Wenn von Gerechtigkeit die Rede ist, denkt man zunächst an die Verteilungsgerechtigkeit – zwischen Personen mit unterschiedlichen Einkommen, zwischen Arbeitgebern und Arbeitnehmern, zwischen Staaten im Norden und im Süden. Viel seltener wird über die Gerechtigkeit zwischen den Generationen gesprochen. Dabei ist es gerade die Generationengerechtigkeit, die über die Zukunftsfähigkeit von Gesellschaftsmodellen und damit letztlich den Aufstieg und Fall von Nationen entscheidet. Denn die Generationengerechtigkeit ist der eineiige Zwilling des Langfristdenkens einer Gesellschaft, welches die Voraussetzung für nachhaltiges Leben, Wirtschaften und Arbeiten ist. Ohne „intertemporale Gerechtigkeit“ lebt eine Generation auf Kosten einer anderen und untergräbt deren zukünftige Lebenschancen.

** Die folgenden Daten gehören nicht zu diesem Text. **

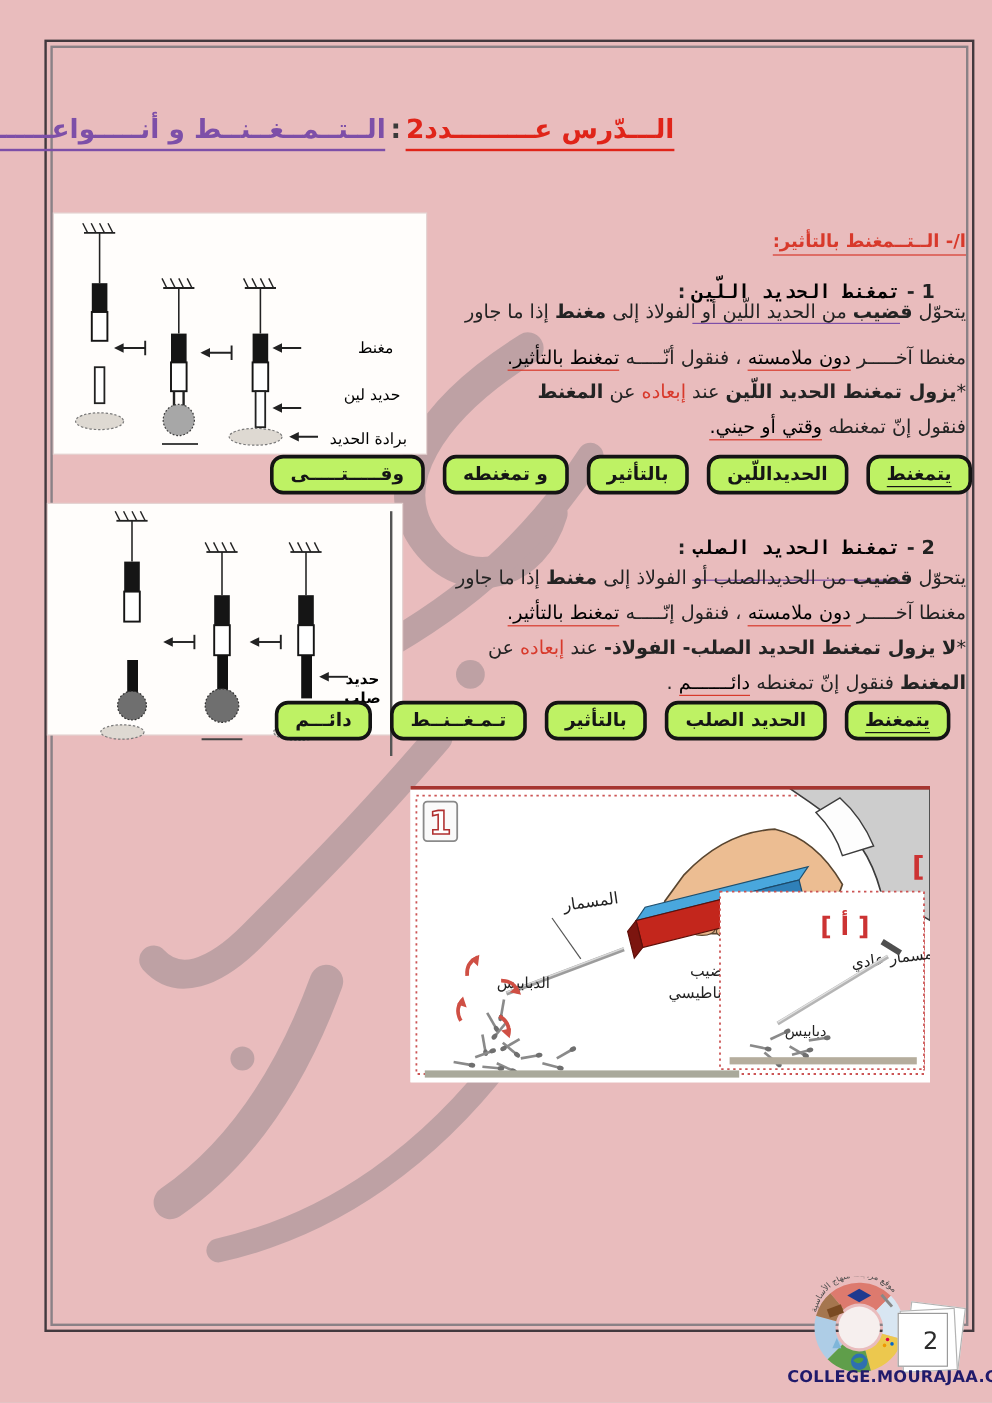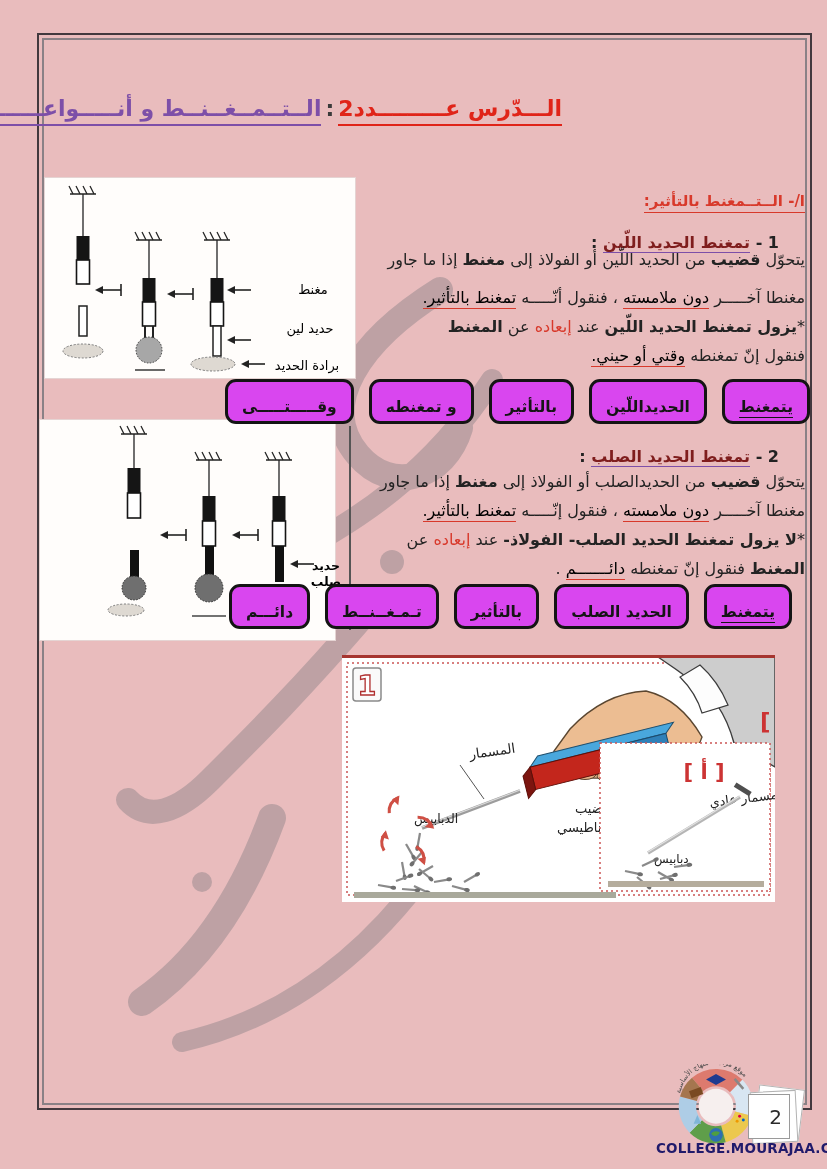--- a/index.html
+++ b/index.html
@@ -31,7 +31,7 @@
   .item-head{position:absolute;right:48px;direction:rtl;white-space:nowrap;
     font-size:16px;font-weight:700;}
   .item-head .num{color:#222;}
-  .item-head .ptl{color:#7f1d1d;border-bottom:1.8px solid #7d4fa8;padding-bottom:0;}
+  .item-head .ptl{color:#000000;border-bottom:1.8px solid #7d4fa8;padding-bottom:16px;font-family:Liberation Mono, monospace;}
   .pline{position:absolute;right:22px;direction:rtl;white-space:nowrap;
     font-size:16px;font-weight:500;color:#232323;}
   .sg-b{font-weight:800;}

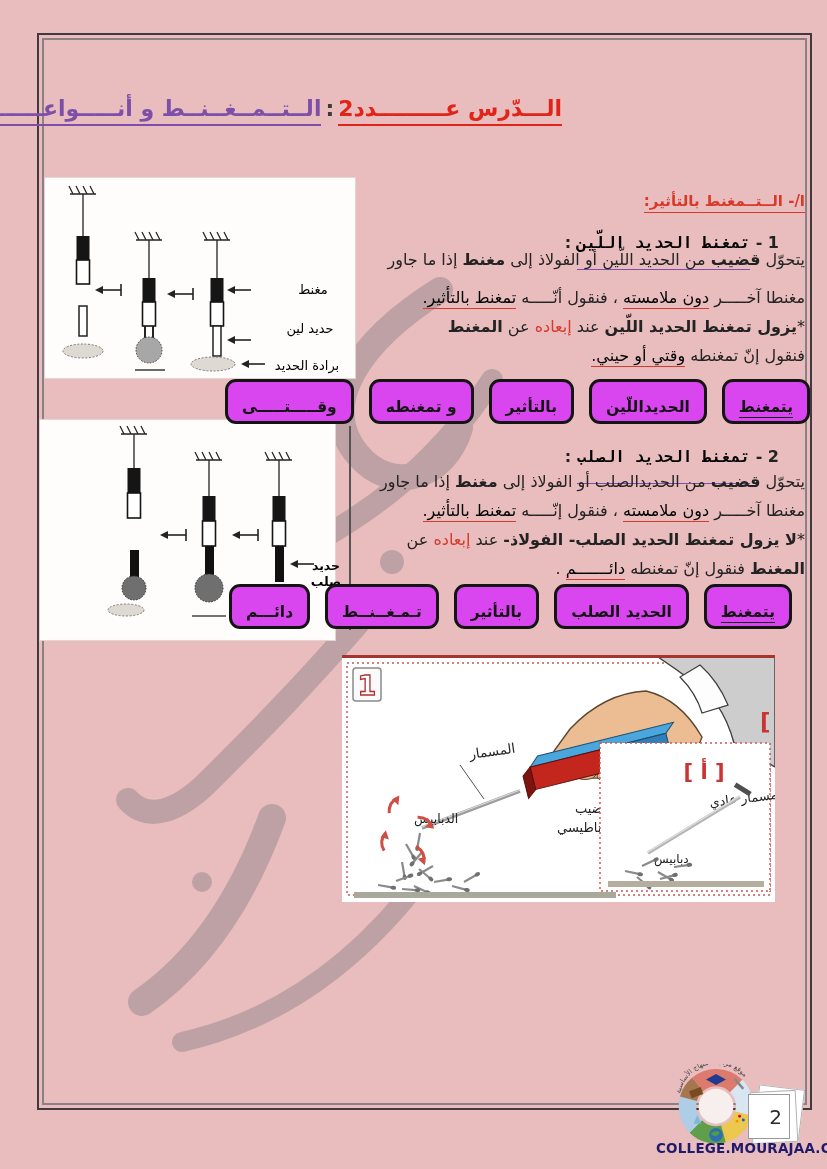--- a/index.html
+++ b/index.html
@@ -38,8 +38,8 @@
   .sg-r{color:#d8392b;}
   .sg-ru{color:#000000;border-bottom:1.6px solid #d8392b;padding-bottom:1px;}
   .box-row{position:absolute;display:flex;direction:rtl;gap:15px;z-index:2;}
-  .wbox{background:#d946ef;border:3.2px solid #141414;border-radius:11px;
-    padding:16px 14px 5px;font-size:15.5px;font-weight:700;color:#151515;
+  .wbox{background:#bef264;border:3.2px solid #141414;border-radius:11px;
+    padding:4px 14px 5px;font-size:15.5px;font-weight:700;color:#151515;
     direction:rtl;white-space:nowrap;}
   .wbox.u span{border-bottom:1.5px solid #151515;padding-bottom:1px;}
   

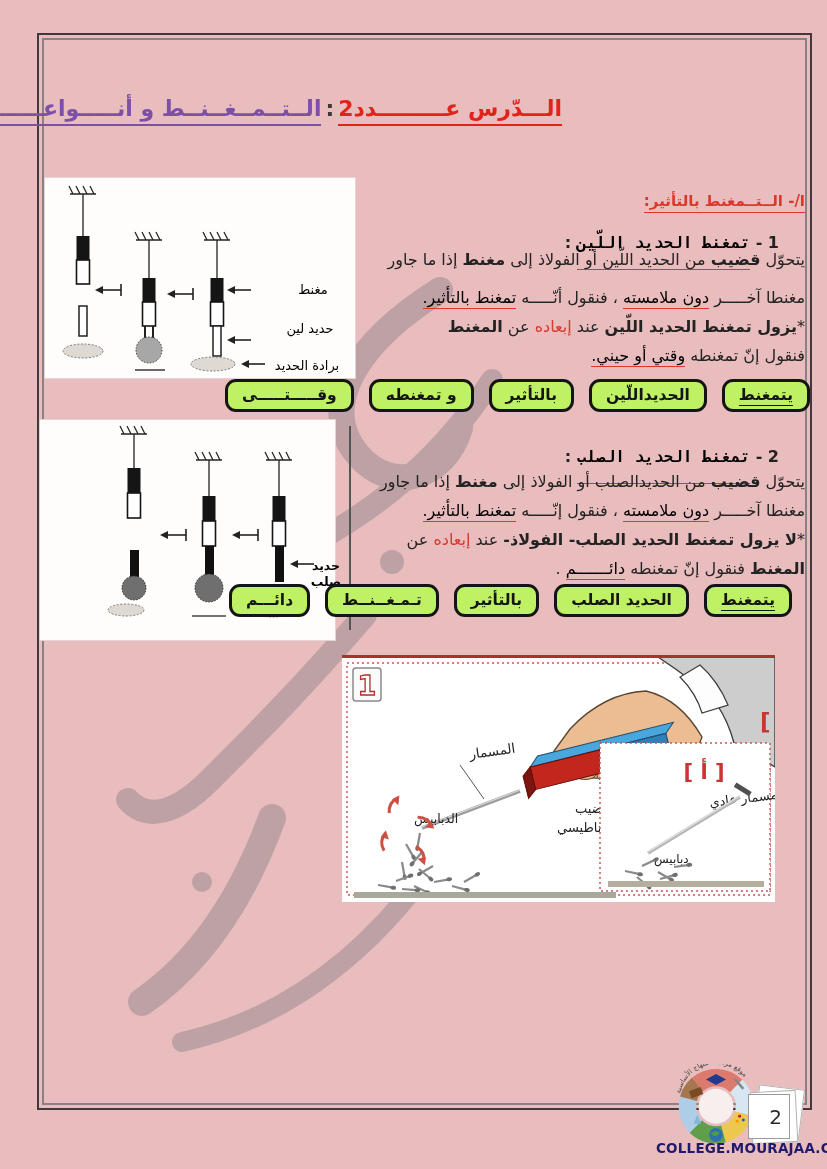--- a/index.html
+++ b/index.html
@@ -142,7 +142,7 @@
       </svg>
     </div>
 
-    <div class="card" style="left:40px;top:420px;width:295px;height:220px;padding-left:24px;">
+    <div class="card" style="left:40px;top:420px;width:295px;height:192px;">
       <svg width="295" height="220" viewBox="0 0 295 220">
         <defs>
           <g id="ceil2" stroke="#222">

Unsere Tagung will den verschiedenen Dimensionen der Generationengerechtigkeit und Nachhaltigkeit nachspüren: Ist nachhaltige Finanzpolitik der Königsweg, um die Überforderung des Staates und seiner Bürger und die Lastverschiebung in die Zukunft zu verhindern? Wie kann die Sozialpolitik nachhaltig im Sinne von Daseins- und Zukunftsvorsorge gemacht werden? Wie können faire Aufstiegschancen für alle geschaffen werden, damit nicht Vererbung und Elternhaus zukünftige Lebenschancen bestimmen? Durch welche institutionellen Vorkehrungen kann das Langfristdenken statt des Denkens in Wahlzyklen zum Markenzeichen einer Demokratie gemacht werden? Wie kann eine ökologische Nachhaltigkeitsstrategie in der Nachkarbonzeit gestaltet werden?

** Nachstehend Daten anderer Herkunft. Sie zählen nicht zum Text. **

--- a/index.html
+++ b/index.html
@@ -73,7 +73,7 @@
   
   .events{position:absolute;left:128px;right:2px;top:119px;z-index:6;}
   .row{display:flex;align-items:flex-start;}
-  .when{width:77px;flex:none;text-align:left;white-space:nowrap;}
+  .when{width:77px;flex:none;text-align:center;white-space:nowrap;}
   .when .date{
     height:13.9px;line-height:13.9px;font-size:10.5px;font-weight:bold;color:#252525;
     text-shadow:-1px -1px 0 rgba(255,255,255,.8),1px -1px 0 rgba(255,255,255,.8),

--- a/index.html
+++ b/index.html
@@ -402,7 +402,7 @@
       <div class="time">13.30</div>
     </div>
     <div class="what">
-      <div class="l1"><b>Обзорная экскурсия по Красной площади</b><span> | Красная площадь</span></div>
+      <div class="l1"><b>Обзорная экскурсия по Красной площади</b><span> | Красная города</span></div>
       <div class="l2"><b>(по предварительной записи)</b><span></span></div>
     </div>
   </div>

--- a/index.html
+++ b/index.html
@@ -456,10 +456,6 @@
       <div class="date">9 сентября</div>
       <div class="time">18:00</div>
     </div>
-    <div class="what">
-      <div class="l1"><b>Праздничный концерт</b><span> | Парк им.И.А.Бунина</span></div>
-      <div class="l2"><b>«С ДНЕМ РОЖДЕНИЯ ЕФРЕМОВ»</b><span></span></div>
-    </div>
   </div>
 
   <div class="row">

Wie ein solcher Zukunftsentwurf für eine Langfristorientierung in Wirtschaft und Gesellschaft in seinen Einzelteilen und in der Gesamtschau aussehen kann, diese Frage stand im Mittelpunkt der diesjährigen Tutzinger Gespräche zur Ordnung der Wirtschaftmit hochkarätigen Fachleuten aus Wissenschaft, Politik und Wirtschaft.